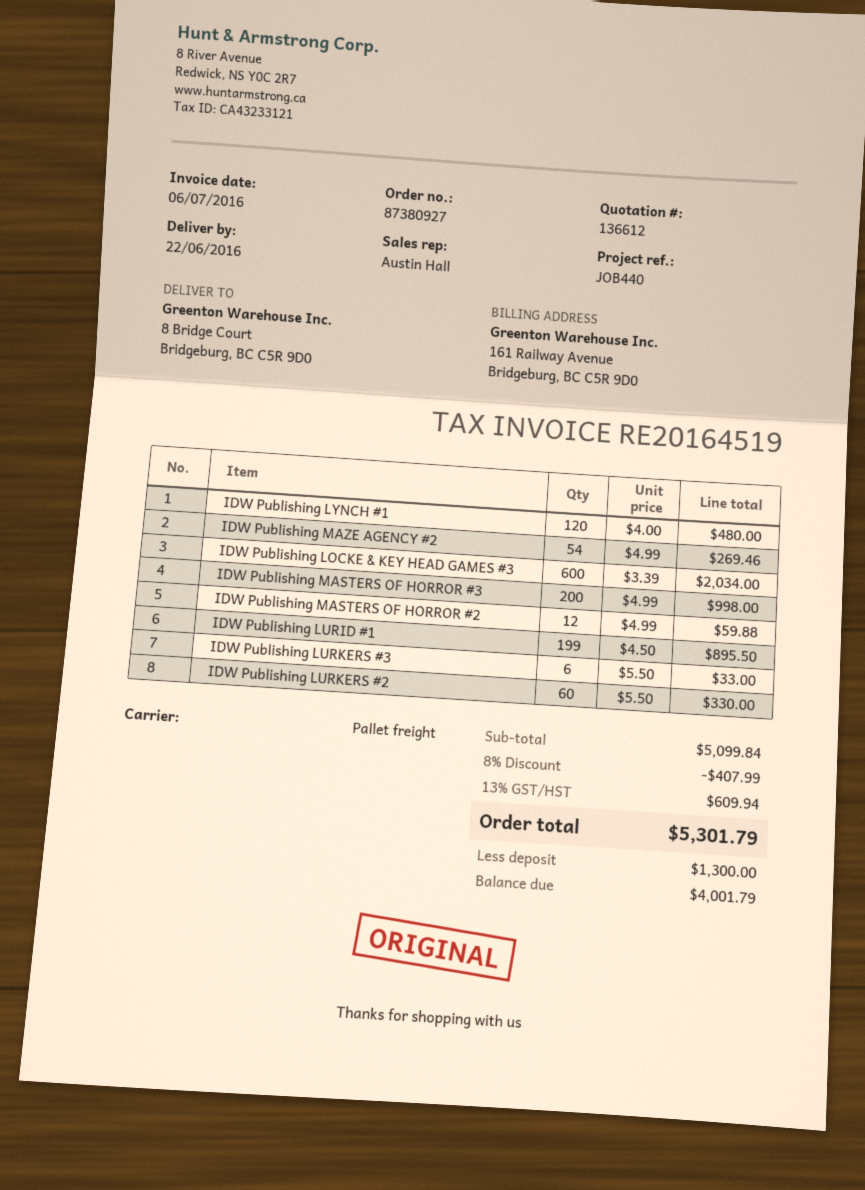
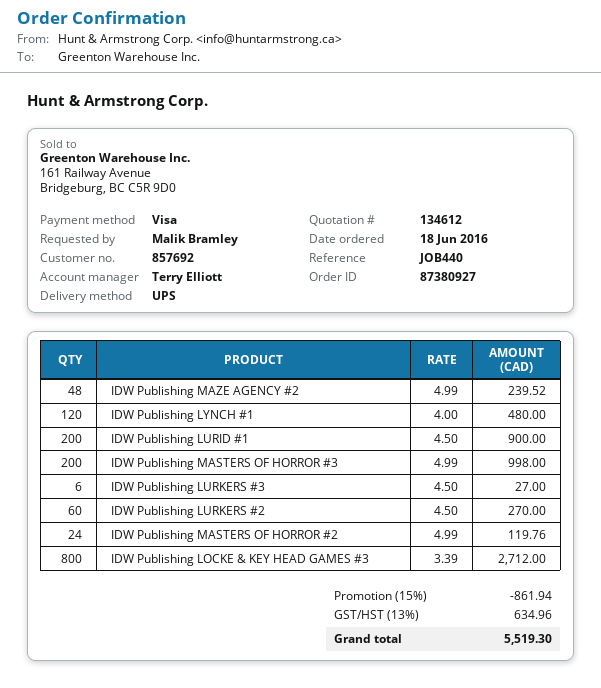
quote number: 136612 -> 134612
sales rep: Austin Hall -> Terry Elliott
shipping method: pallet freight -> UPS
IDW Publishing MAZE AGENCY #2: 54 x 4.99 = 269.46 -> 48 x 4.99 = 239.52
IDW Publishing LOCKE & KEY HEAD GAMES #3: 600 x 3.39 = 2034.00 -> 800 x 3.39 = 2712.00
IDW Publishing MASTERS OF HORROR #2: 12 x 4.99 = 59.88 -> 24 x 4.99 = 119.76
IDW Publishing LURID #1: 199 x 4.50 = 895.50 -> 200 x 4.50 = 900.00
IDW Publishing LURKERS #3: 6 x 5.50 = 33.00 -> 6 x 4.50 = 27.00
IDW Publishing LURKERS #2: 60 x 5.50 = 330.00 -> 60 x 4.50 = 270.00
discount: 8% = 407.99 -> 15% = 861.94
tax: 13% = 609.94 -> 13% = 634.96
total: 5301.79 -> 5519.30

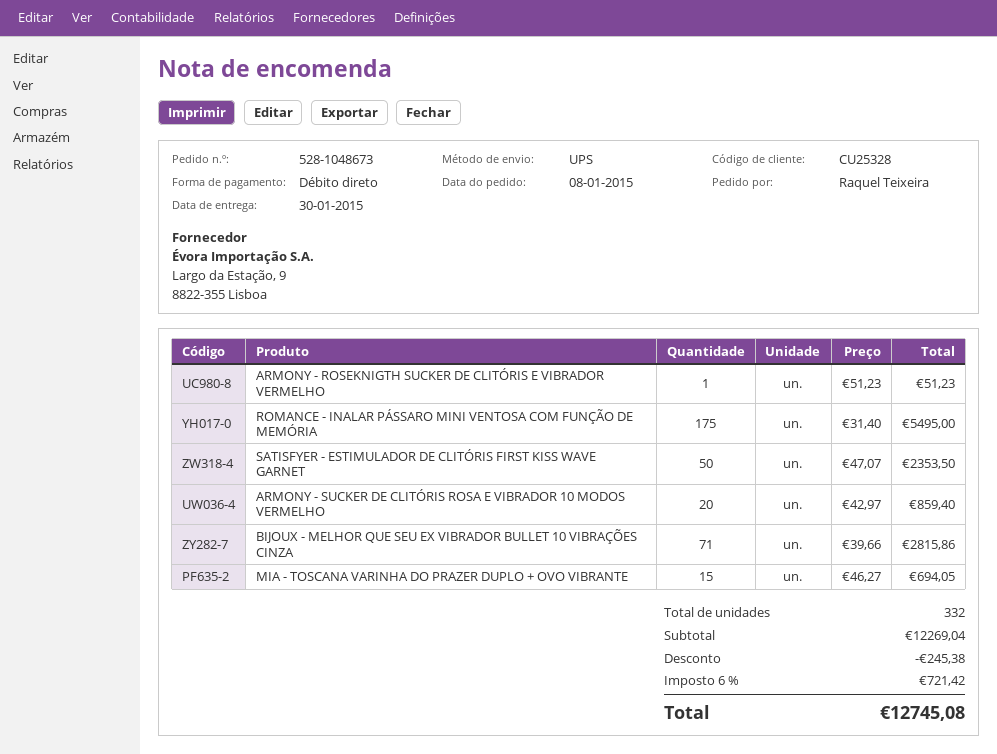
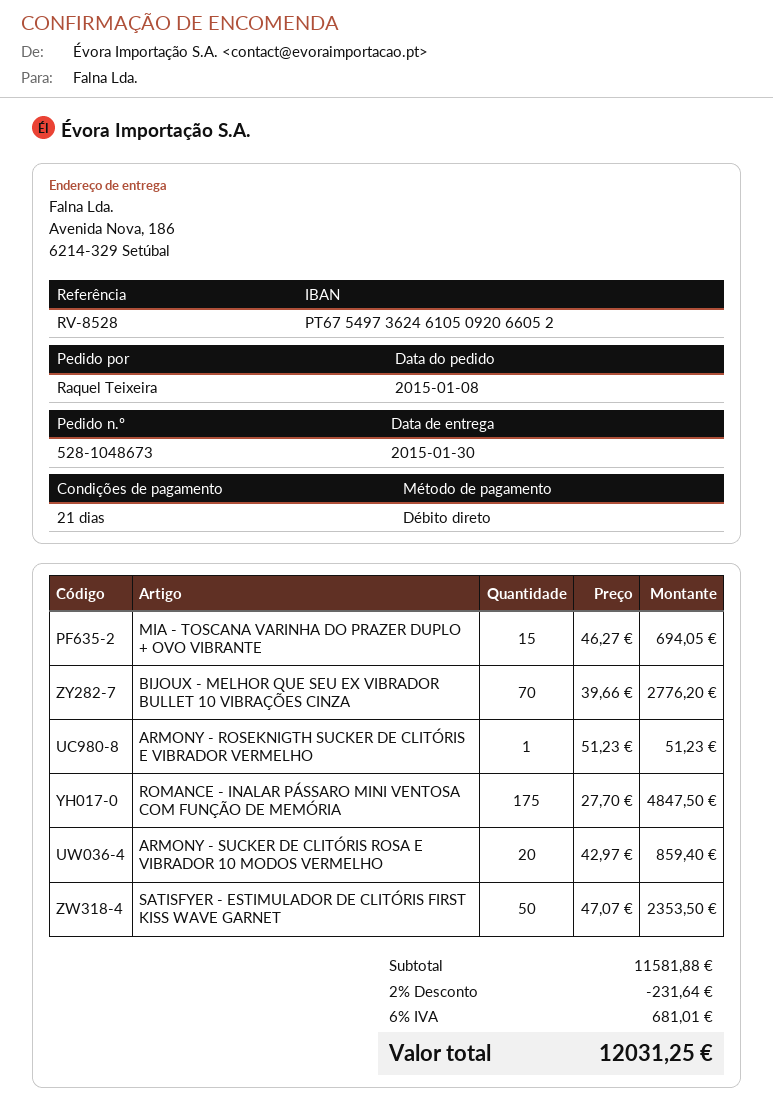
ROMANCE - INALAR PÁSSARO MINI VENTOSA COM FUNÇÃO DE MEMÓRIA: 175 x 31.40 = 5495.00 -> 175 x 27.70 = 4847.50
BIJOUX - MELHOR QUE SEU EX VIBRADOR BULLET 10 VIBRAÇÕES CINZA: 71 x 39.66 = 2815.86 -> 70 x 39.66 = 2776.20
subtotal: 12269.04 -> 11581.88
discount: 245.38 -> 231.64
tax: 6% = 721.42 -> 6% = 681.01
total: 12745.08 -> 12031.25

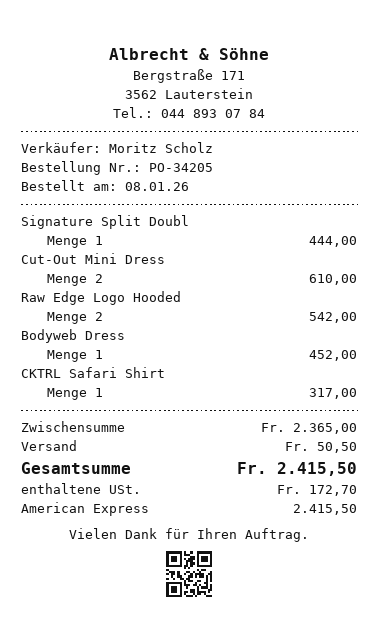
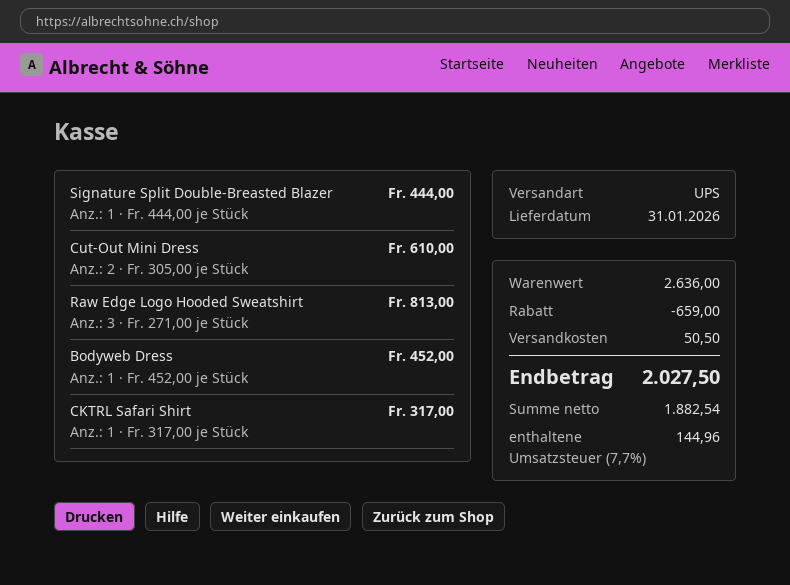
Raw Edge Logo Hooded: 2 for 542.00 -> 3 for 813.00
subtotal: 2365.00 -> 2636.00
discount: none -> 659.00
tax: 172.70 -> 144.96
total: 2415.50 -> 2027.50

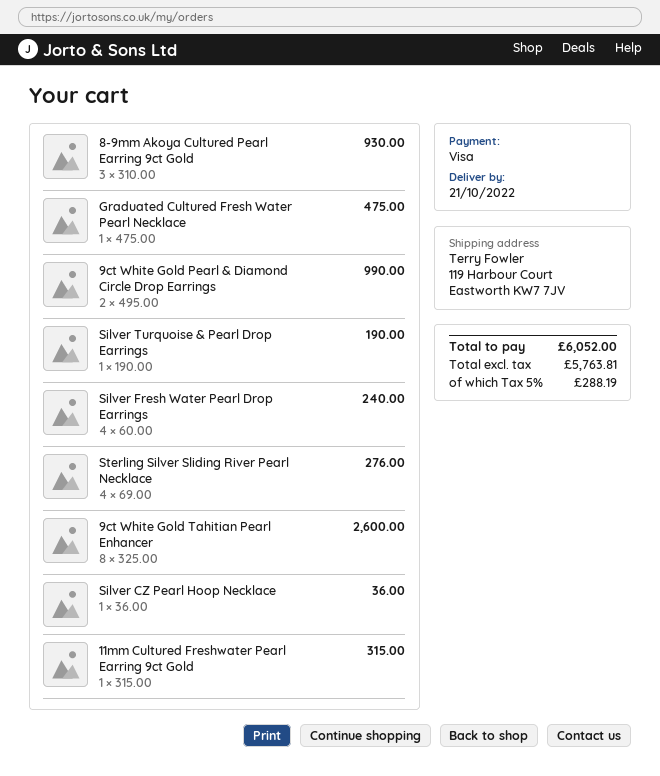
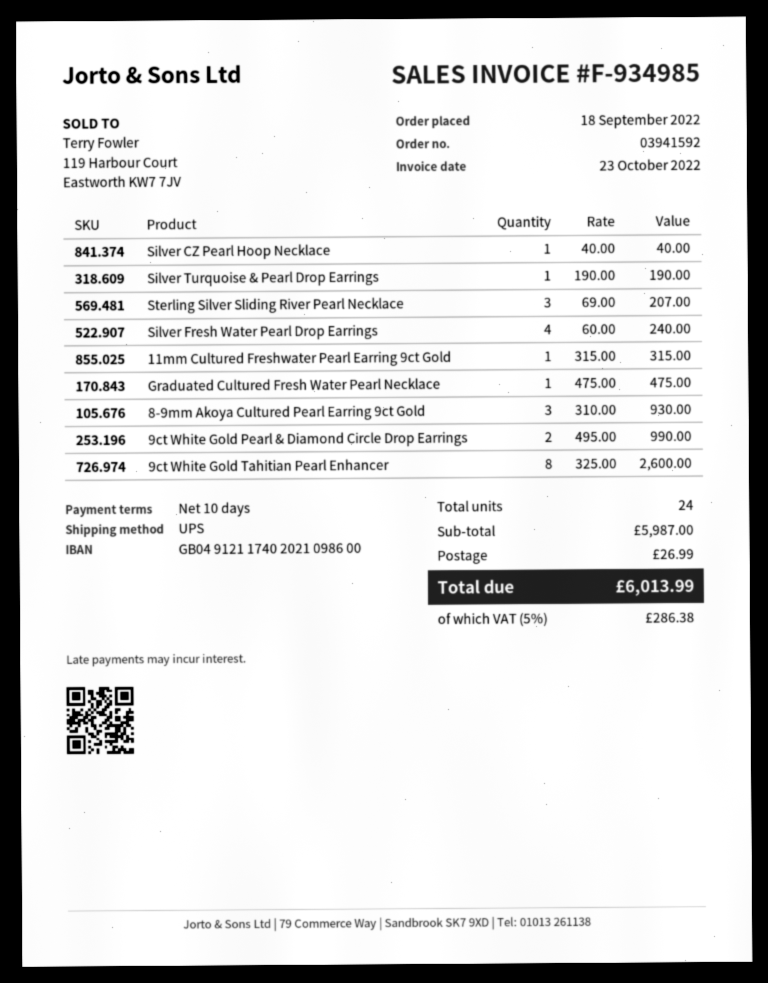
Sterling Silver Sliding River Pearl Necklace: 4 x 69.00 = 276.00 -> 3 x 69.00 = 207.00
Silver CZ Pearl Hoop Necklace: 1 x 36.00 = 36.00 -> 1 x 40.00 = 40.00
shipping: none -> 26.99
tax: 5% = 288.19 -> 5% = 286.38
total: 6052.00 -> 6013.99

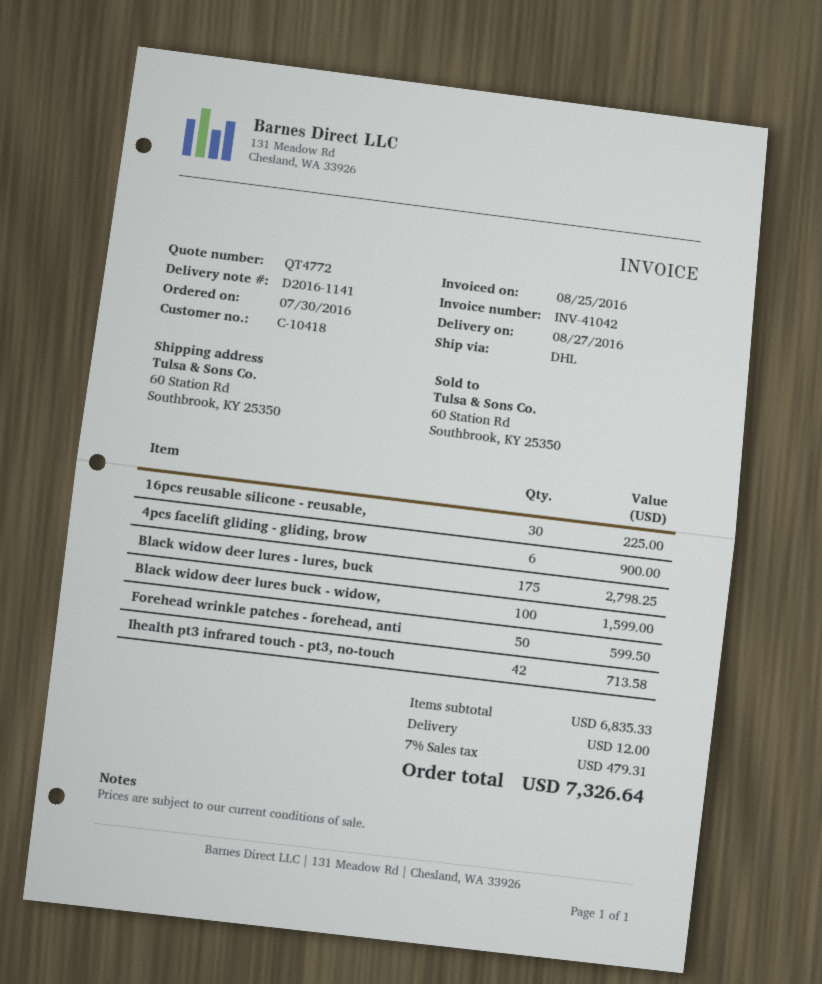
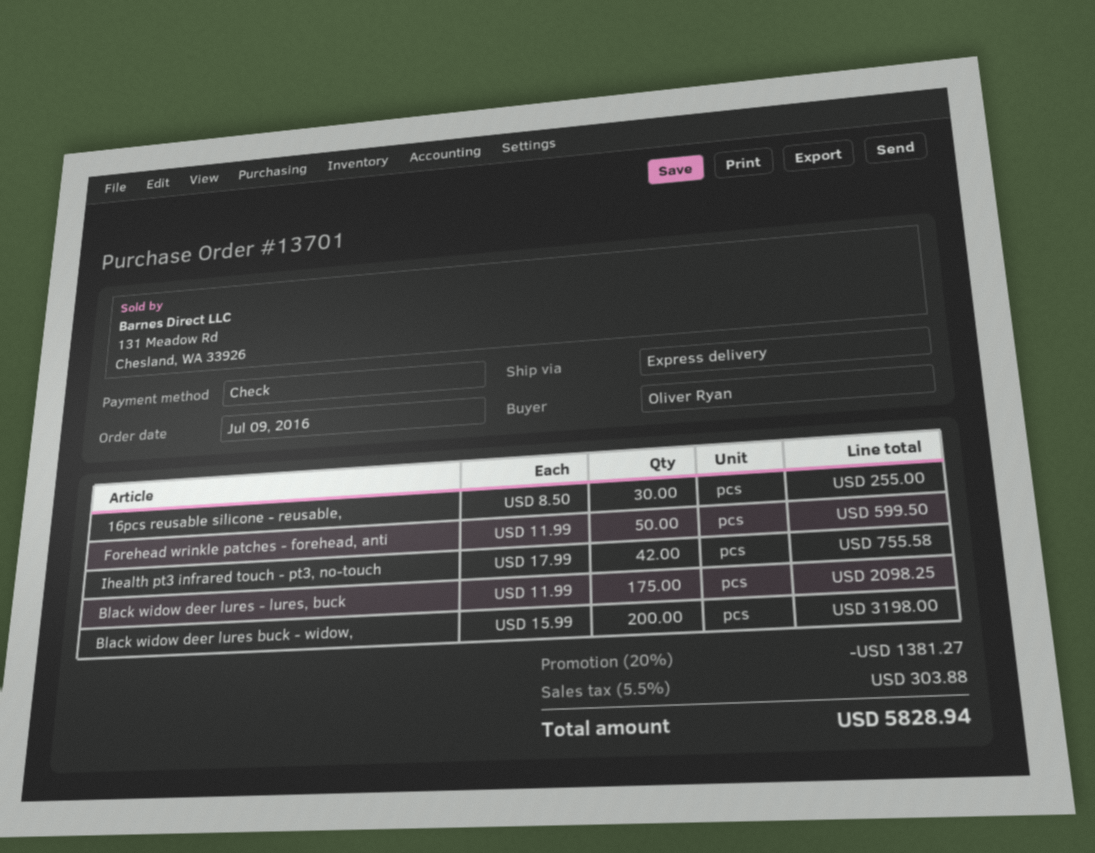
order date: 2016-07-30 -> 2016-07-09
shipping method: DHL -> express
16pcs reusable silicone - reusable,: 30 for 225.00 -> 30 for 255.00
4pcs facelift gliding - gliding, brow: 6 for 900.00 -> none
Black widow deer lures - lures, buck: 175 for 2798.25 -> 175 for 2098.25
Black widow deer lures buck - widow,: 100 for 1599.00 -> 200 for 3198.00
Ihealth pt3 infrared touch - pt3, no-touch: 42 for 713.58 -> 42 for 755.58
discount: none -> 20% = 1381.27
shipping: 12.00 -> none
tax: 7% = 479.31 -> 5.5% = 303.88
total: 7326.64 -> 5828.94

___

Try it: Each of the entries above must be output exactly, with none of the pictures.

Written response:
quote number: 136612 -> 134612
sales rep: Austin Hall -> Terry Elliott
shipping method: pallet freight -> UPS
IDW Publishing MAZE AGENCY #2: 54 x 4.99 = 269.46 -> 48 x 4.99 = 239.52
IDW Publishing LOCKE & KEY HEAD GAMES #3: 600 x 3.39 = 2034.00 -> 800 x 3.39 = 2712.00
IDW Publishing MASTERS OF HORROR #2: 12 x 4.99 = 59.88 -> 24 x 4.99 = 119.76
IDW Publishing LURID #1: 199 x 4.50 = 895.50 -> 200 x 4.50 = 900.00
IDW Publishing LURKERS #3: 6 x 5.50 = 33.00 -> 6 x 4.50 = 27.00
IDW Publishing LURKERS #2: 60 x 5.50 = 330.00 -> 60 x 4.50 = 270.00
discount: 8% = 407.99 -> 15% = 861.94
tax: 13% = 609.94 -> 13% = 634.96
total: 5301.79 -> 5519.30

ROMANCE - INALAR PÁSSARO MINI VENTOSA COM FUNÇÃO DE MEMÓRIA: 175 x 31.40 = 5495.00 -> 175 x 27.70 = 4847.50
BIJOUX - MELHOR QUE SEU EX VIBRADOR BULLET 10 VIBRAÇÕES CINZA: 71 x 39.66 = 2815.86 -> 70 x 39.66 = 2776.20
subtotal: 12269.04 -> 11581.88
discount: 245.38 -> 231.64
tax: 6% = 721.42 -> 6% = 681.01
total: 12745.08 -> 12031.25

Raw Edge Logo Hooded: 2 for 542.00 -> 3 for 813.00
subtotal: 2365.00 -> 2636.00
discount: none -> 659.00
tax: 172.70 -> 144.96
total: 2415.50 -> 2027.50

Sterling Silver Sliding River Pearl Necklace: 4 x 69.00 = 276.00 -> 3 x 69.00 = 207.00
Silver CZ Pearl Hoop Necklace: 1 x 36.00 = 36.00 -> 1 x 40.00 = 40.00
shipping: none -> 26.99
tax: 5% = 288.19 -> 5% = 286.38
total: 6052.00 -> 6013.99

order date: 2016-07-30 -> 2016-07-09
shipping method: DHL -> express
16pcs reusable silicone - reusable,: 30 for 225.00 -> 30 for 255.00
4pcs facelift gliding - gliding, brow: 6 for 900.00 -> none
Black widow deer lures - lures, buck: 175 for 2798.25 -> 175 for 2098.25
Black widow deer lures buck - widow,: 100 for 1599.00 -> 200 for 3198.00
Ihealth pt3 infrared touch - pt3, no-touch: 42 for 713.58 -> 42 for 755.58
discount: none -> 20% = 1381.27
shipping: 12.00 -> none
tax: 7% = 479.31 -> 5.5% = 303.88
total: 7326.64 -> 5828.94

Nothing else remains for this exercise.